* YOUR INSTRUCTIONS: Your reply should restate the lines from the top of the entries through the line containing "background:linear-gradient(90deg,#7c4673 0%, #94395f" word for word, with no pictures.

* RECORDS FOR THIS TASK:
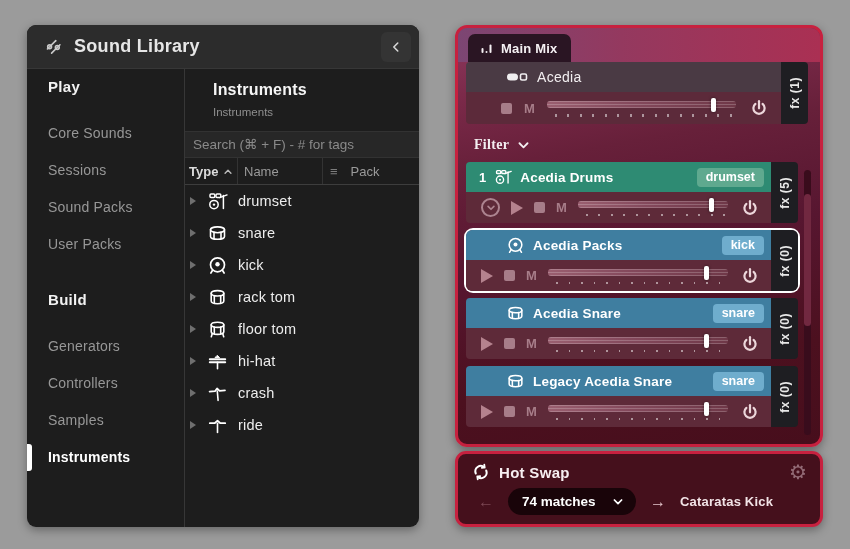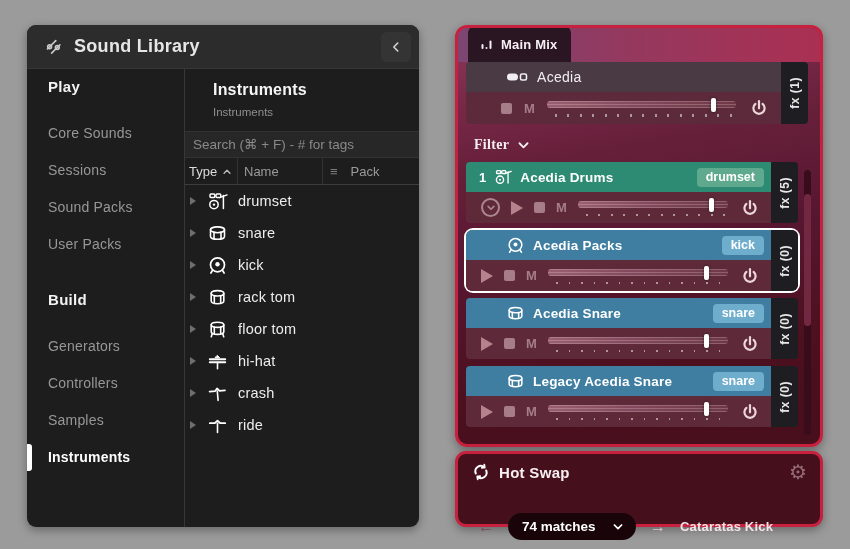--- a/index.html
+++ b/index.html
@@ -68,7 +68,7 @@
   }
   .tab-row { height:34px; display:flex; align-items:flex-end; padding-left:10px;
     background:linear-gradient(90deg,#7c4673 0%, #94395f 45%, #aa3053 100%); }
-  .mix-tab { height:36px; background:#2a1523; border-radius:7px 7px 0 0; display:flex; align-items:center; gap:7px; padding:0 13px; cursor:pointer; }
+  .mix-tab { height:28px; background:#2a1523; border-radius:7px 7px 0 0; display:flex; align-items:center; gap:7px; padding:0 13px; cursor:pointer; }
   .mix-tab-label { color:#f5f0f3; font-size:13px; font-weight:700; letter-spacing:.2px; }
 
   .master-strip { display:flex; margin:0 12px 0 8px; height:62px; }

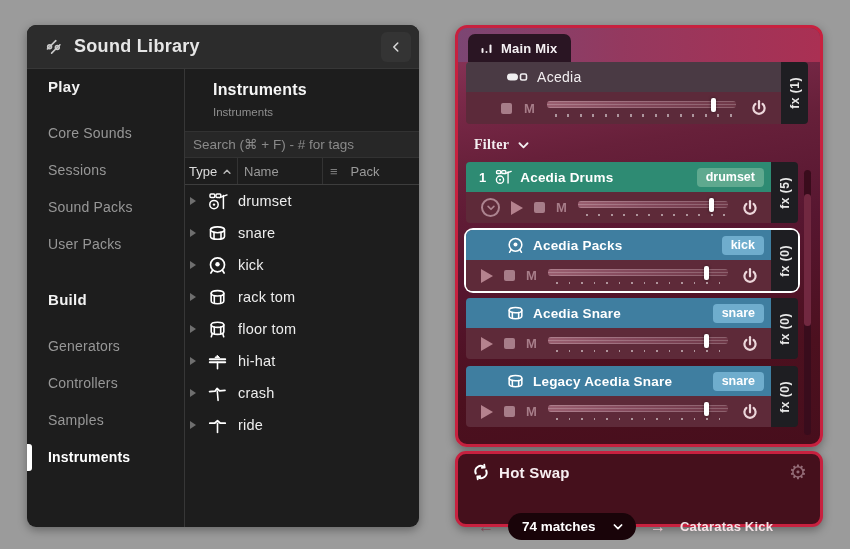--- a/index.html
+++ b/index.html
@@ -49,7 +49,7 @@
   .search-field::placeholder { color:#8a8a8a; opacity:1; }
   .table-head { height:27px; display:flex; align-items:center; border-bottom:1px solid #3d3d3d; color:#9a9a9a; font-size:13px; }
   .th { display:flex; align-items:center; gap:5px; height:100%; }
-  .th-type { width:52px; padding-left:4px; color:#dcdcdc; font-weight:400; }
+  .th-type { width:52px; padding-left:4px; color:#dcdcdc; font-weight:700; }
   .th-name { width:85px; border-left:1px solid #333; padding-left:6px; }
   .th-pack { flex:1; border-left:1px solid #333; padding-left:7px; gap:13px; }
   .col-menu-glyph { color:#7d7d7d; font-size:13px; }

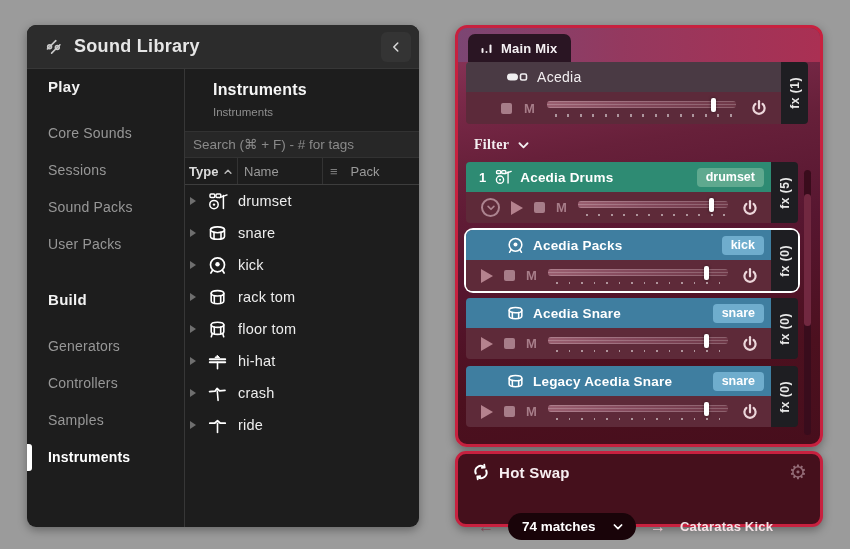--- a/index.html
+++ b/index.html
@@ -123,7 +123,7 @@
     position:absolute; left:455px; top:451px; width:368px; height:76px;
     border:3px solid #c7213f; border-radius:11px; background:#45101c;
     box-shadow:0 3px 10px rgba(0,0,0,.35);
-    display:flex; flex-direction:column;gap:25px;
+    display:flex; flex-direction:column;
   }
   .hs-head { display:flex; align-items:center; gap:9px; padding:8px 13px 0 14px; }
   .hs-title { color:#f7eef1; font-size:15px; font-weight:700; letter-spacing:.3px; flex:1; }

* YOUR RESPONSE:
--- a/index.html
+++ b/index.html
@@ -68,7 +68,7 @@
   }
   .tab-row { height:34px; display:flex; align-items:flex-end; padding-left:10px;
     background:linear-gradient(90deg,#7c4673 0%, #94395f 45%, #aa3053 100%); }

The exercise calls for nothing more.